The term ‘new Cold War’ is firmly established as a journalistic shorthand for the increased military tensions between the major world powers, but Achcar’s intention here is to propose it as an analytic framework for understanding the dynamics of the process. Here I think he’s less successful.

This is primarily because his definition focuses on military confrontation, and the return of what he calls the ‘permanent war economy’. But the world today has changed out of all recognition since the classic John le Carré-era Cold War, where the world was essentially divided into two opposing blocs whose competition was primarily expressed in military terms. The rise of China, and of other major economies in the global South (Brazil, India, South Korea, etc) means that both the USA and Russia are weaker than they were at the height of their powers, but also that economic, political and military competition between great powers are once again entwined. And as he rightly notes ‘…collaboration between China and Russia is based on convenience, not love’. (p176) There is no ‘eastern bloc’ – and China is clearly the more economically powerful of the two.

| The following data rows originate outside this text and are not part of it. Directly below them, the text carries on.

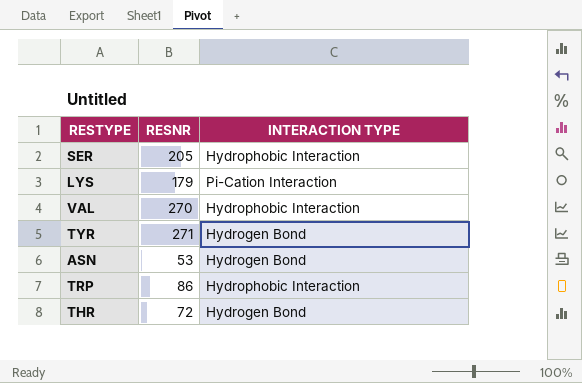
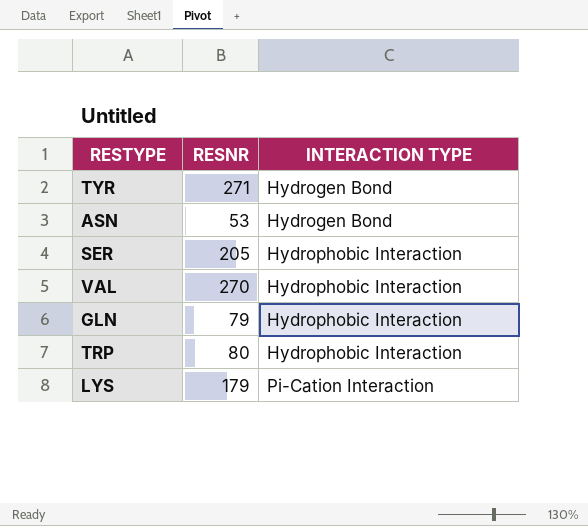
row order: none -> INTERACTION TYPE ascending
row THR: 72 | Hydrogen Bond -> none
row GLN: none -> 79 | Hydrophobic Interaction
TRP | RESNR: 86 -> 80

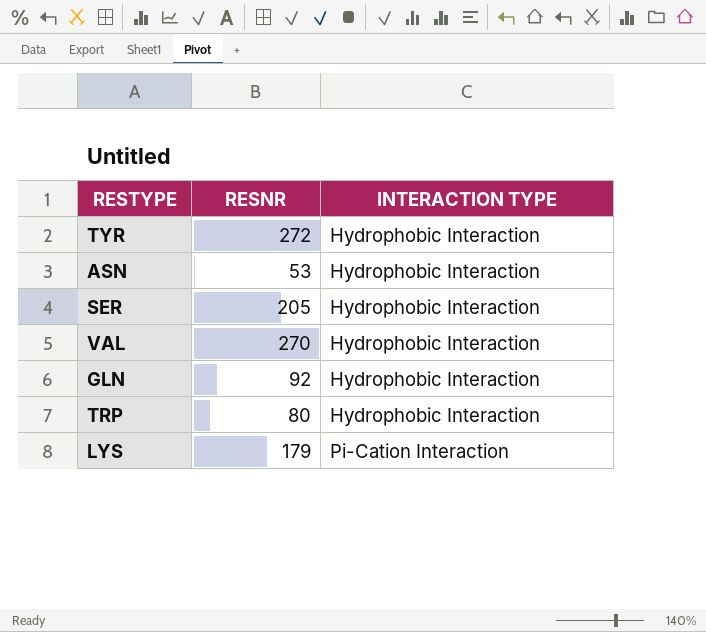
TYR | RESNR: 271 -> 272
TYR | INTERACTION TYPE: Hydrogen Bond -> Hydrophobic Interaction
ASN | INTERACTION TYPE: Hydrogen Bond -> Hydrophobic Interaction
GLN | RESNR: 79 -> 92

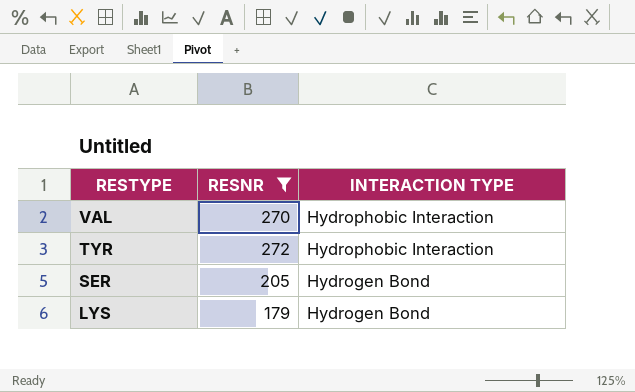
filter: none -> RESNR >= 179
row order: INTERACTION TYPE ascending -> RESTYPE descending
SER | INTERACTION TYPE: Hydrophobic Interaction -> Hydrogen Bond
LYS | INTERACTION TYPE: Pi-Cation Interaction -> Hydrogen Bond

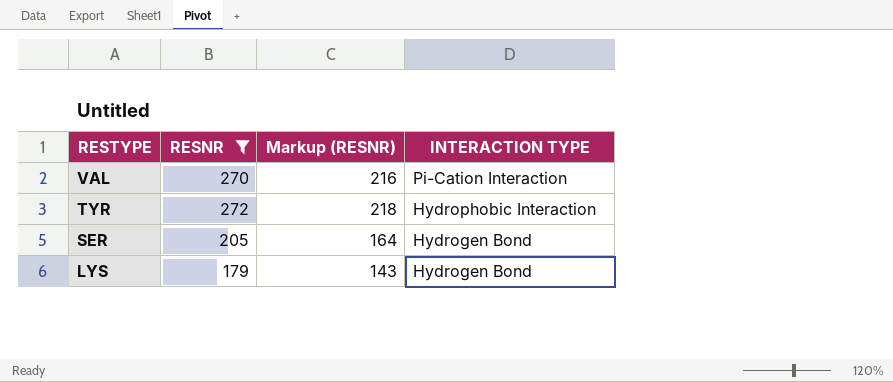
column Markup (RESNR) | formula: none -> [RESNR] * 0.8
VAL | INTERACTION TYPE: Hydrophobic Interaction -> Pi-Cation Interaction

Achcar does briefly discuss imperialism in the section on China, but it’s not at the heart of his analysis, which in centring on military competition between the three big powers at times misses out the importance of other actors in the world system – and omits almost entirely resistance from below to the big powers. The lack of a substantial economic dimension means that what drives military competition is never really explained – at best, it’s simply what big states do; at worst, it’s ‘largely through the bad decisions of a particularly incompetent man [Clinton]’. (p120)

To put it at its simplest, where great power rivalry in the Cold War was primarily driven by military and political competition, the new tensions are driven both by economic and political competition for influence over a transformed Global South – the discontinuities are more significant than the continuities. It seems to me more useful to see the present as a new phase of imperialism, in which the pre-1914 world is as useful a reference point as the Cold War, an argument made in different ways by authors such as Ho-fung Hung, Au Loong Yu and Pierre Rousset.

This is not to suggest that we are back in the world of 1914, when most of the world was directly or indirectly colonised by the major powers. The new imperialist world order is characterised both by increasing military tensions between the world’s major powers, but also by economic competition as well as multiple inter-connections between those powers and new economic powerhouses in the Global South. The New Cold War provides a detailed account of the military side of these developments, at least between the USA and Russia, but its relative neglect of the economic dimension means that it falls short of providing the rounded analysis that we need to oppose imperialism today.